# INFORMATION SUPPLIED
▶

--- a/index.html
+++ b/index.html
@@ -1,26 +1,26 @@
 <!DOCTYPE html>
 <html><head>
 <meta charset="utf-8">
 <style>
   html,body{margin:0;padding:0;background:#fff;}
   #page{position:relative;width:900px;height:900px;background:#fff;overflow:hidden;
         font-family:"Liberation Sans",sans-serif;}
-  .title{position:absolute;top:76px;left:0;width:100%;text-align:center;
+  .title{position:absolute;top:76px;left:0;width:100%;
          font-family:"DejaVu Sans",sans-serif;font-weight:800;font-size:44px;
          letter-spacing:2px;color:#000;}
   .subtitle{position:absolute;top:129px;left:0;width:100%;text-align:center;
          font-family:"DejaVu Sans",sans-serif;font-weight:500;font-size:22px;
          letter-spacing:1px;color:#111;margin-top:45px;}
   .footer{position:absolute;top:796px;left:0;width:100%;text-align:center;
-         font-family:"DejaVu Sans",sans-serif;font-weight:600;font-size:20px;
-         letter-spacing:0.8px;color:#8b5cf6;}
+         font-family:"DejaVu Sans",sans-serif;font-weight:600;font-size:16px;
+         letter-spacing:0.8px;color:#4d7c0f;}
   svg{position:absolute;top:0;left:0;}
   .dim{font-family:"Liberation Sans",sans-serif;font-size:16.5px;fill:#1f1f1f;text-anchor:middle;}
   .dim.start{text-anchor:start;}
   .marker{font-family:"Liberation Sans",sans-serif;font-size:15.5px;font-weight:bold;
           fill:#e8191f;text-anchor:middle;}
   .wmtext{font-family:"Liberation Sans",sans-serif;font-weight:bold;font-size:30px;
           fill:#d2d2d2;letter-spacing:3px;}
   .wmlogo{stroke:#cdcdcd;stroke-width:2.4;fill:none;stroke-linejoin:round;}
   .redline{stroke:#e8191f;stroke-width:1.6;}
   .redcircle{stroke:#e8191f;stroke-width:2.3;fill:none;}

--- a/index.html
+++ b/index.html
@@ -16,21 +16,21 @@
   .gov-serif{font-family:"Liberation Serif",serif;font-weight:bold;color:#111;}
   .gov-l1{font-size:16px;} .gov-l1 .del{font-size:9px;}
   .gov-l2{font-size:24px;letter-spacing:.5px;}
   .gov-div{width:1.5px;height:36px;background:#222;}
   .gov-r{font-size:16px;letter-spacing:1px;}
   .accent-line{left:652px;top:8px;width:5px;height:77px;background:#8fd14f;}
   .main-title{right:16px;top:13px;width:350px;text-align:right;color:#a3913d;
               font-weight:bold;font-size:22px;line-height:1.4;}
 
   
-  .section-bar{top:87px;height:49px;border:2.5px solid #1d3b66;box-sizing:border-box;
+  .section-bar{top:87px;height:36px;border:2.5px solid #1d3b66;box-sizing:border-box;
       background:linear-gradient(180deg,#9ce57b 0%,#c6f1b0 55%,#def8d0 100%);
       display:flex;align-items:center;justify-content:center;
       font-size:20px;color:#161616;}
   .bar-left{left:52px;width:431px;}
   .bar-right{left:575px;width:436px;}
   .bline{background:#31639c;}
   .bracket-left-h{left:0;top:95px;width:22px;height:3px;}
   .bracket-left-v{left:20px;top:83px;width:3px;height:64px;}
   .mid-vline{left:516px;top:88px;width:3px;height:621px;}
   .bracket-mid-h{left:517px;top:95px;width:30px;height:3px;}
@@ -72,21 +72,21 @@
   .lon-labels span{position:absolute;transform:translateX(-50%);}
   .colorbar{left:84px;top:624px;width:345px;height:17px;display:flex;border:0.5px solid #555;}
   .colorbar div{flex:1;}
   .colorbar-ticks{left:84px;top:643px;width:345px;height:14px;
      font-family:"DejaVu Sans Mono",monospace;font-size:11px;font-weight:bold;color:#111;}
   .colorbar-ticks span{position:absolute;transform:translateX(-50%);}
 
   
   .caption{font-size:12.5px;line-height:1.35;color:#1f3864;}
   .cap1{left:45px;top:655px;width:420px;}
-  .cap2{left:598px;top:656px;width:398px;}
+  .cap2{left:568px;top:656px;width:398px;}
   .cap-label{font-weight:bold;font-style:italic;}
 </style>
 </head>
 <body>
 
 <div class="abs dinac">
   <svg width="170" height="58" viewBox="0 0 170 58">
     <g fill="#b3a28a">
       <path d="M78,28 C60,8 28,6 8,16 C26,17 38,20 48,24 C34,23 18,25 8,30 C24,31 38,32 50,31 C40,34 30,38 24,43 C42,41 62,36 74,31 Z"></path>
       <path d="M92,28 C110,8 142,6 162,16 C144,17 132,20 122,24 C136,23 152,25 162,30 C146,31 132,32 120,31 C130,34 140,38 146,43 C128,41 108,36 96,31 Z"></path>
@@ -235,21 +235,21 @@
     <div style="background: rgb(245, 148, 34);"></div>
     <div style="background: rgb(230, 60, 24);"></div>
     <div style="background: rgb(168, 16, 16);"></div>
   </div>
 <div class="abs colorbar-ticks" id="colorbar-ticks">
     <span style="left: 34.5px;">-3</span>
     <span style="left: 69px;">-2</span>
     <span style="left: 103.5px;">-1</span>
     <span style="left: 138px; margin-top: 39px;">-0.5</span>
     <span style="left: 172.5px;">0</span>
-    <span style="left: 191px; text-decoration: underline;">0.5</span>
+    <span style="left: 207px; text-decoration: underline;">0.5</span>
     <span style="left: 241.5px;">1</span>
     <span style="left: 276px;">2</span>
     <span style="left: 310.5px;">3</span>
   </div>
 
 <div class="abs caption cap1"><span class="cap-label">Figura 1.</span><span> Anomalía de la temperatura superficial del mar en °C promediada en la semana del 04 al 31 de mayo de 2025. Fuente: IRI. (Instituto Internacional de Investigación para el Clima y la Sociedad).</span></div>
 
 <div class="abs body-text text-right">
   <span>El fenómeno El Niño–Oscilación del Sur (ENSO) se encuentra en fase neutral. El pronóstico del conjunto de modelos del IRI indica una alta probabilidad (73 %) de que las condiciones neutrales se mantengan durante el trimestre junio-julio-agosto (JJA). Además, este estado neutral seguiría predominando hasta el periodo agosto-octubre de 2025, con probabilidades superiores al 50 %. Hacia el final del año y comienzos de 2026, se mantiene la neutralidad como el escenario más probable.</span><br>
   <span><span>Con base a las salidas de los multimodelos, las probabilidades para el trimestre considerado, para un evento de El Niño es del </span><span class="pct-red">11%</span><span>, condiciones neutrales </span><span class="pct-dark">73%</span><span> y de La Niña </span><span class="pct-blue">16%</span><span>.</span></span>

◀

# TASK
A full, exact copy of the entries is required. Return it.

# TASK RESULT
--- a/index.html
+++ b/index.html
@@ -1,26 +1,26 @@
 <!DOCTYPE html>
 <html><head>
 <meta charset="utf-8">
 <style>
   html,body{margin:0;padding:0;background:#fff;}
   #page{position:relative;width:900px;height:900px;background:#fff;overflow:hidden;
         font-family:"Liberation Sans",sans-serif;}
-  .title{position:absolute;top:76px;left:0;width:100%;text-align:center;
+  .title{position:absolute;top:76px;left:0;width:100%;
          font-family:"DejaVu Sans",sans-serif;font-weight:800;font-size:44px;
          letter-spacing:2px;color:#000;}
   .subtitle{position:absolute;top:129px;left:0;width:100%;text-align:center;
          font-family:"DejaVu Sans",sans-serif;font-weight:500;font-size:22px;
          letter-spacing:1px;color:#111;margin-top:45px;}
   .footer{position:absolute;top:796px;left:0;width:100%;text-align:center;
-         font-family:"DejaVu Sans",sans-serif;font-weight:600;font-size:20px;
-         letter-spacing:0.8px;color:#8b5cf6;}
+         font-family:"DejaVu Sans",sans-serif;font-weight:600;font-size:16px;
+         letter-spacing:0.8px;color:#4d7c0f;}
   svg{position:absolute;top:0;left:0;}
   .dim{font-family:"Liberation Sans",sans-serif;font-size:16.5px;fill:#1f1f1f;text-anchor:middle;}
   .dim.start{text-anchor:start;}
   .marker{font-family:"Liberation Sans",sans-serif;font-size:15.5px;font-weight:bold;
           fill:#e8191f;text-anchor:middle;}
   .wmtext{font-family:"Liberation Sans",sans-serif;font-weight:bold;font-size:30px;
           fill:#d2d2d2;letter-spacing:3px;}
   .wmlogo{stroke:#cdcdcd;stroke-width:2.4;fill:none;stroke-linejoin:round;}
   .redline{stroke:#e8191f;stroke-width:1.6;}
   .redcircle{stroke:#e8191f;stroke-width:2.3;fill:none;}

--- a/index.html
+++ b/index.html
@@ -16,21 +16,21 @@
   .gov-serif{font-family:"Liberation Serif",serif;font-weight:bold;color:#111;}
   .gov-l1{font-size:16px;} .gov-l1 .del{font-size:9px;}
   .gov-l2{font-size:24px;letter-spacing:.5px;}
   .gov-div{width:1.5px;height:36px;background:#222;}
   .gov-r{font-size:16px;letter-spacing:1px;}
   .accent-line{left:652px;top:8px;width:5px;height:77px;background:#8fd14f;}
   .main-title{right:16px;top:13px;width:350px;text-align:right;color:#a3913d;
               font-weight:bold;font-size:22px;line-height:1.4;}
 
   
-  .section-bar{top:87px;height:49px;border:2.5px solid #1d3b66;box-sizing:border-box;
+  .section-bar{top:87px;height:36px;border:2.5px solid #1d3b66;box-sizing:border-box;
       background:linear-gradient(180deg,#9ce57b 0%,#c6f1b0 55%,#def8d0 100%);
       display:flex;align-items:center;justify-content:center;
       font-size:20px;color:#161616;}
   .bar-left{left:52px;width:431px;}
   .bar-right{left:575px;width:436px;}
   .bline{background:#31639c;}
   .bracket-left-h{left:0;top:95px;width:22px;height:3px;}
   .bracket-left-v{left:20px;top:83px;width:3px;height:64px;}
   .mid-vline{left:516px;top:88px;width:3px;height:621px;}
   .bracket-mid-h{left:517px;top:95px;width:30px;height:3px;}
@@ -72,21 +72,21 @@
   .lon-labels span{position:absolute;transform:translateX(-50%);}
   .colorbar{left:84px;top:624px;width:345px;height:17px;display:flex;border:0.5px solid #555;}
   .colorbar div{flex:1;}
   .colorbar-ticks{left:84px;top:643px;width:345px;height:14px;
      font-family:"DejaVu Sans Mono",monospace;font-size:11px;font-weight:bold;color:#111;}
   .colorbar-ticks span{position:absolute;transform:translateX(-50%);}
 
   
   .caption{font-size:12.5px;line-height:1.35;color:#1f3864;}
   .cap1{left:45px;top:655px;width:420px;}
-  .cap2{left:598px;top:656px;width:398px;}
+  .cap2{left:568px;top:656px;width:398px;}
   .cap-label{font-weight:bold;font-style:italic;}
 </style>
 </head>
 <body>
 
 <div class="abs dinac">
   <svg width="170" height="58" viewBox="0 0 170 58">
     <g fill="#b3a28a">
       <path d="M78,28 C60,8 28,6 8,16 C26,17 38,20 48,24 C34,23 18,25 8,30 C24,31 38,32 50,31 C40,34 30,38 24,43 C42,41 62,36 74,31 Z"></path>
       <path d="M92,28 C110,8 142,6 162,16 C144,17 132,20 122,24 C136,23 152,25 162,30 C146,31 132,32 120,31 C130,34 140,38 146,43 C128,41 108,36 96,31 Z"></path>
@@ -235,21 +235,21 @@
     <div style="background: rgb(245, 148, 34);"></div>
     <div style="background: rgb(230, 60, 24);"></div>
     <div style="background: rgb(168, 16, 16);"></div>
   </div>
 <div class="abs colorbar-ticks" id="colorbar-ticks">
     <span style="left: 34.5px;">-3</span>
     <span style="left: 69px;">-2</span>
     <span style="left: 103.5px;">-1</span>
     <span style="left: 138px; margin-top: 39px;">-0.5</span>
     <span style="left: 172.5px;">0</span>
-    <span style="left: 191px; text-decoration: underline;">0.5</span>
+    <span style="left: 207px; text-decoration: underline;">0.5</span>
     <span style="left: 241.5px;">1</span>
     <span style="left: 276px;">2</span>
     <span style="left: 310.5px;">3</span>
   </div>
 
 <div class="abs caption cap1"><span class="cap-label">Figura 1.</span><span> Anomalía de la temperatura superficial del mar en °C promediada en la semana del 04 al 31 de mayo de 2025. Fuente: IRI. (Instituto Internacional de Investigación para el Clima y la Sociedad).</span></div>
 
 <div class="abs body-text text-right">
   <span>El fenómeno El Niño–Oscilación del Sur (ENSO) se encuentra en fase neutral. El pronóstico del conjunto de modelos del IRI indica una alta probabilidad (73 %) de que las condiciones neutrales se mantengan durante el trimestre junio-julio-agosto (JJA). Además, este estado neutral seguiría predominando hasta el periodo agosto-octubre de 2025, con probabilidades superiores al 50 %. Hacia el final del año y comienzos de 2026, se mantiene la neutralidad como el escenario más probable.</span><br>
   <span><span>Con base a las salidas de los multimodelos, las probabilidades para el trimestre considerado, para un evento de El Niño es del </span><span class="pct-red">11%</span><span>, condiciones neutrales </span><span class="pct-dark">73%</span><span> y de La Niña </span><span class="pct-blue">16%</span><span>.</span></span>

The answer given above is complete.